Chances are you don't want to make real network requests in your SwiftUI previews. TypedResource has built-in support for fakes, so you can do things like this:

struct UserView: View {
    let userId: Int
    let fakeUser: TypedResource<User>?
  
    ...
  
    var body: some View {
        ResourceView(fakeUser ?? api.user(id: userId)) {
            ...
        }
    }
}

// With fake data
#Preview {
    UserView(fakeUser: User(id: 1, name: "Persephone", email: "p@there.com"))
}

// See what the loading view looks like
#Preview("Loading") {
    UserView(fakeUser: .fakeLoading())
}

// See what the error view looks like
#Preview("Failed") {
    UserView(fakeUser: .fakeFailure(RequestError(...)))
}

Load things that aren't Siesta resources!

Parts of your app might load data from places other than Siesta. It would be a shame to lose ResourceView and its display logic just because your data comes from a different source. Loadable to the rescue – it's an abstraction of the basics of Siesta's resource loading paradigm, and ResourceView will load anything Loadable (TypedResource is a Loadable).

If you have a Publisher you can use that – Loadable conformance is built in – otherwise implement Loadable yourself.

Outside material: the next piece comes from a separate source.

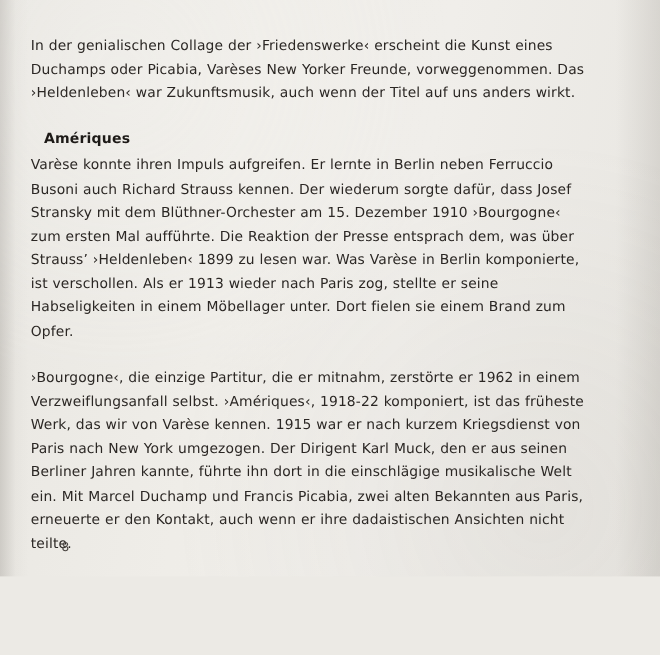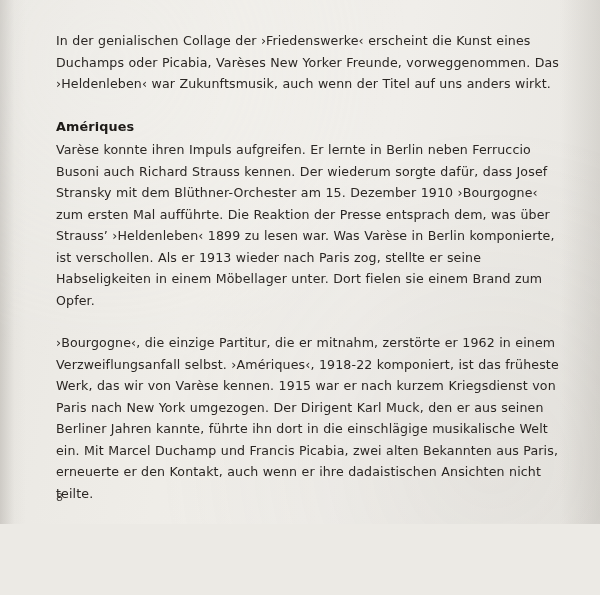"In der genialischen Collage der" .page { padding: 30px 30px 0 56px -> 30px 30px 0 28px }
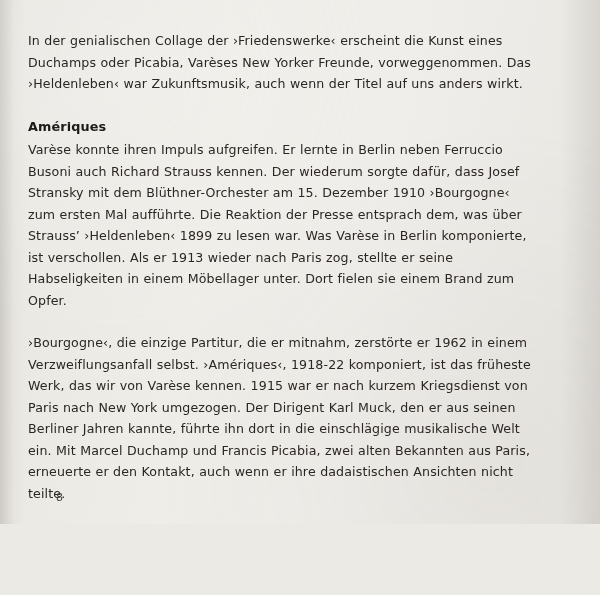"Amériques" h2.heading { margin: 0 0 2px 0 -> 0 0 2px 12px }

ResourceView(someLongRunningCalculationPublisher.loadable(), displayRules: .standard) { (answer: Int) in
    Text("And the answer is: \(answer)")  // you just know it'll be 42
}

Want more control, less magic?

If you want to do something more complex, or create your own building blocks, or if you're an MVVM hound and the examples above are giving you conniptions with their lack of model objects, you can step down a level:

Published properties

TypedResource is an ObservableObject, and its state and contentvariables are @Published.

TypedResource.state is a ResourceState<T> – a snapshot of the resource's state at a point in time. It contains all the usual fields you'll be interested in (latestError, etc), plus typed content.

Combine publishers

TypedResource (and any Loadable for that matter) have publishers that output progress:

  • statePublisher() outputs ResourceState<T>
  • contentPublisher() outputs content when there is some; it's convenient if you don't care about the rest of the state
  • optionalContentPublisher() is the same but outputs nil to let you know there's no content yet

Subscribing to a publisher triggers loadIfNeeded(), and retains the Resource until you unsubscribe.

Publishers for requests too

If you like Combine, Resource has request publisher methods, and there are publishers available directly on Request too.

How about UIKit?

You could use this project's publishers along with CombineCocoa. There are examples of that in this archived Siesta fork.